» PROBLEM DETAILS:
Transcribe each entry exactly as it appears, leaving out any picture it holds.

-.-.-

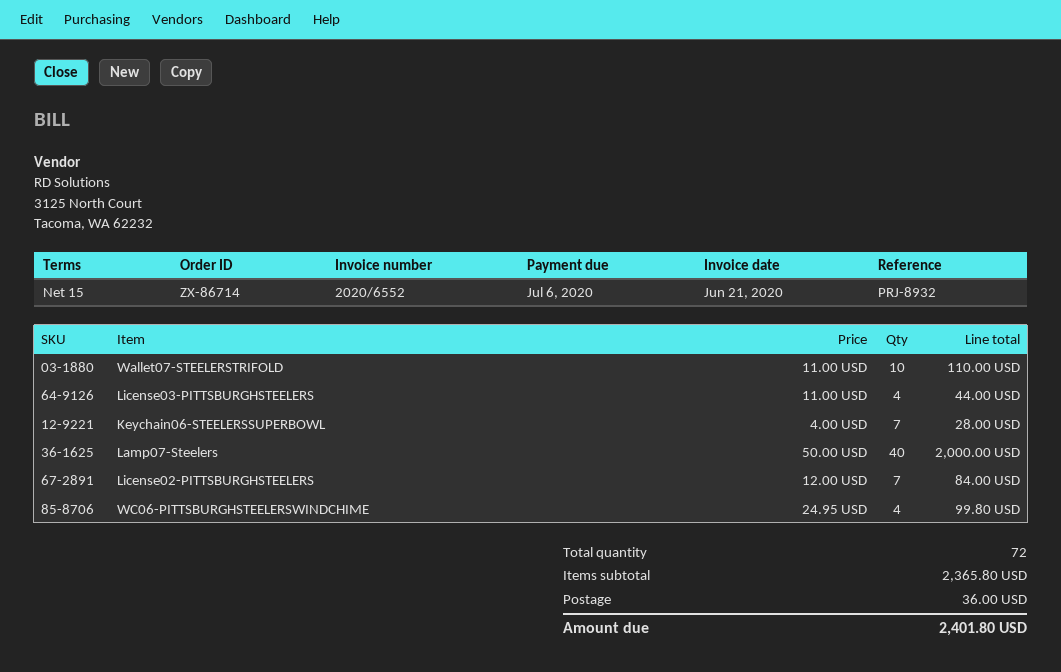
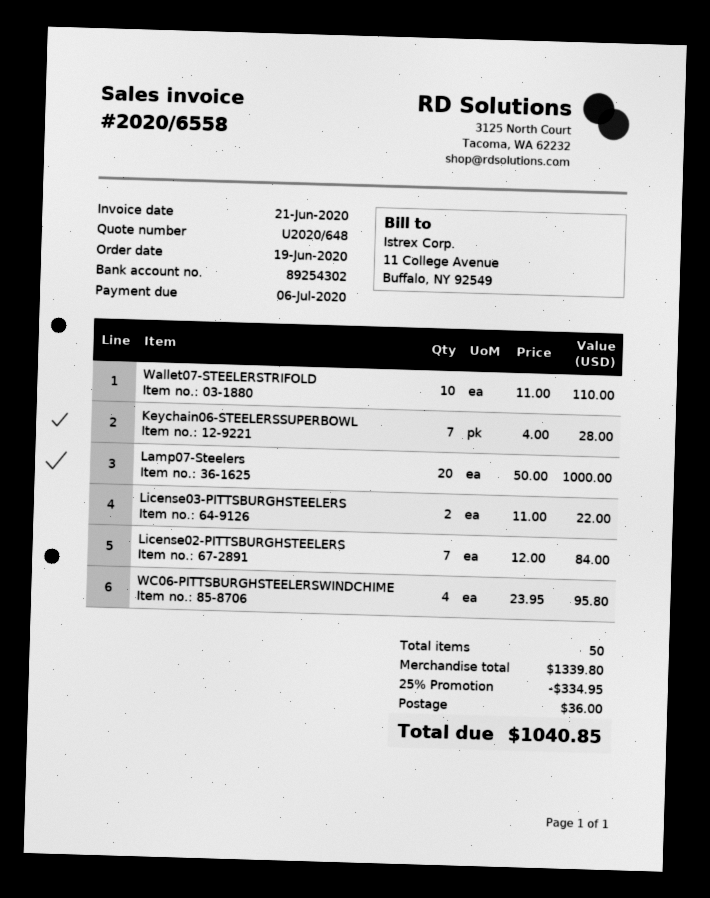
invoice number: 2020/6552 -> 2020/6558
License03-PITTSBURGHSTEELERS: 4 x 11.00 = 44.00 -> 2 x 11.00 = 22.00
Lamp07-Steelers: 40 x 50.00 = 2000.00 -> 20 x 50.00 = 1000.00
WC06-PITTSBURGHSTEELERSWINDCHIME: 4 x 24.95 = 99.80 -> 4 x 23.95 = 95.80
total quantity: 72 -> 50
subtotal: 2365.80 -> 1339.80
discount: none -> 25% = 334.95
total: 2401.80 -> 1040.85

-.-.-

» ANSWER BELOW:
invoice number: 2020/6552 -> 2020/6558
License03-PITTSBURGHSTEELERS: 4 x 11.00 = 44.00 -> 2 x 11.00 = 22.00
Lamp07-Steelers: 40 x 50.00 = 2000.00 -> 20 x 50.00 = 1000.00
WC06-PITTSBURGHSTEELERSWINDCHIME: 4 x 24.95 = 99.80 -> 4 x 23.95 = 95.80
total quantity: 72 -> 50
subtotal: 2365.80 -> 1339.80
discount: none -> 25% = 334.95
total: 2401.80 -> 1040.85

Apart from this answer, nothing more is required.